I used to assign Stockman’s How to Shoot Video that Doesn’t Suck book in this class; I switched to the Schroeppel because it offers a bit more aesthetic depth. But Stockman does have three principles worth discussing for our first project: keep your shots short. If you watch a professionally edited piece, you’ll notice that most shots are 3-5 seconds long.

Work List Assignment #1

This first assignment is meant as an introduction to video editing. For some this will be review, for others it will be new. I asked you to record three ten-second clips of yourself doing something. Today we want to edit those clips. So, in a minute, we will fire up Adobe Rush and import your clips into the program.

Expectations:

  • At least 4 shots
  • Shots are between 3 and 6 seconds
  • Shots are lined up using the rule of thirds

Note that you could cut up one of your 10 second clips into two 5 second clips. You could put a slight zoom on them and then either sequence them or separate them.

This assignment is due before the start of Friday’s class.

Working with Adobe Rush

Today we are going to watch a few Adobe Rush tutorials and then you will have time to work on your project.

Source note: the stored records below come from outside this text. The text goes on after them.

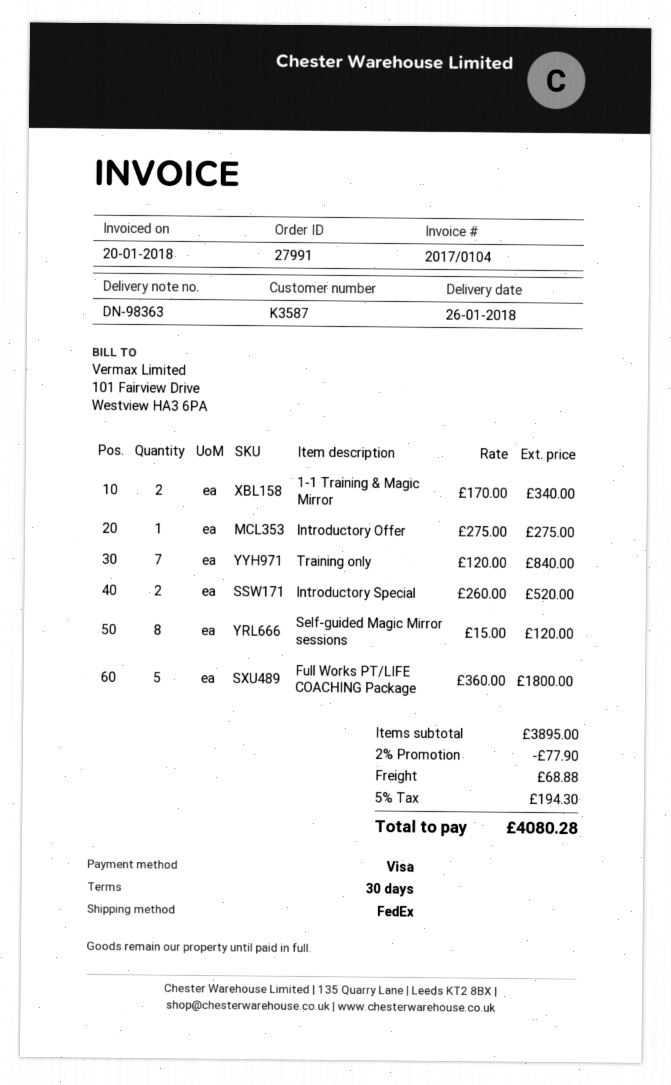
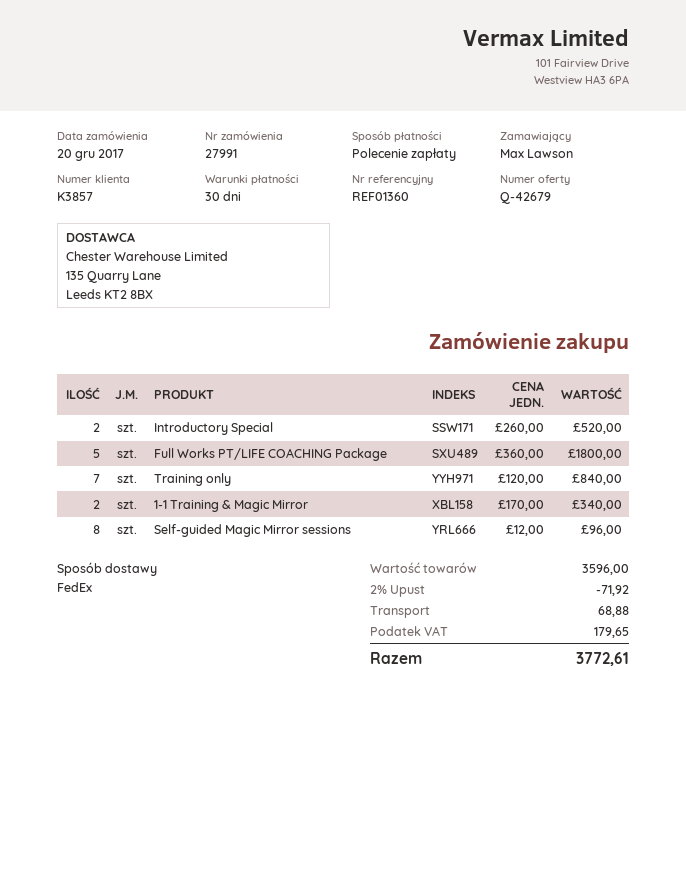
customer number: K3587 -> K3857
payment method: Visa -> direct debit
Introductory Offer: 1 x 275.00 = 275.00 -> none
Self-guided Magic Mirror sessions: 8 x 15.00 = 120.00 -> 8 x 12.00 = 96.00
subtotal: 3895.00 -> 3596.00
discount: 2% = 77.90 -> 2% = 71.92
tax: 194.30 -> 179.65
total: 4080.28 -> 3772.61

Hey Marc, if the onboard tutorials aren’t great, this one that you used in 2020 is pretty good.

Super important note about saving and storing assets/video projects

TL;DR: Save your Adobe Project file on a stick drive with all of your video clips. Or save them in a folder and then .zip that folder and upload it to a OneDrive or Google Drive.

Let’s talk about how to avoid the red X’s of death. Two things. First, recognize that there is a difference between a project file, the file you work in to trim clips, add transitions, edit content, etc (the working file) and the file any other person can watch. In Adobe Premiere, it is .prproj. These files can only open in their respective Adobe program, and will NOT work separate from the files used to create them. To share a video project like these, you need to use the export function and convert them into an .mp4 (there’s other video extensions, but .mp4 is the pretty much universal file extension).

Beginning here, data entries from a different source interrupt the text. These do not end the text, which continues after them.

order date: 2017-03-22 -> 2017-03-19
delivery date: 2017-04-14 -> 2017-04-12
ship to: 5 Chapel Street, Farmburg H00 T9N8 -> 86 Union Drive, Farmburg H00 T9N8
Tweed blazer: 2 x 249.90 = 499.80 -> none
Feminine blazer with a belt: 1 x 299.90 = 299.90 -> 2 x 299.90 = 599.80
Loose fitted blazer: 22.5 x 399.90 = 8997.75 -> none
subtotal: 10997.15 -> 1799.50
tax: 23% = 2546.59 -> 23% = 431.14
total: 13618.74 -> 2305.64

One thing you should realize is how video editing softwares work. When you “import” a file into a video editor project, you aren’t actually copying those files. The computer is making a “path” from those files, located in a specific place on a specific computer, to the working file (say, the .prproj file). Those files only get copied when you export the working file into the .mp4. Once exported, a .mp4 file cannot be edited, it is a finished product.

What does this mean? It means if you move the .prproj file, if you separate it from the clips used inside that file, then the working file will no longer be able to find those clips. Where those clips should be, you’ll find red X’s of death (which symbolize File Not Found). Your work will be gone.

What does this mean? It means, when working on a video file, that you have to save the project file and all the assets used in the project (video clips, audio tracks, still images, whatever) in the same folder. Which means if you want to work on video projects in class and then, say, in the library or at home, that you are going to need a way to move files around. There’s two ways to do this.

First, you can purchase a flash drive. Ancient technology, I know. These days you can get a 32 GB flash drive for like 6 bucks. One nice thing is that you can work and save files directly to the flash drive.

Second, you can use cloud storage, like a Google Drive or a Microsoft OneDrive. These are okay, but recognize that you will have to download all the files when you start working in a .zip folder, and then upload them all back up to the cloud when you are done. This can be annoying.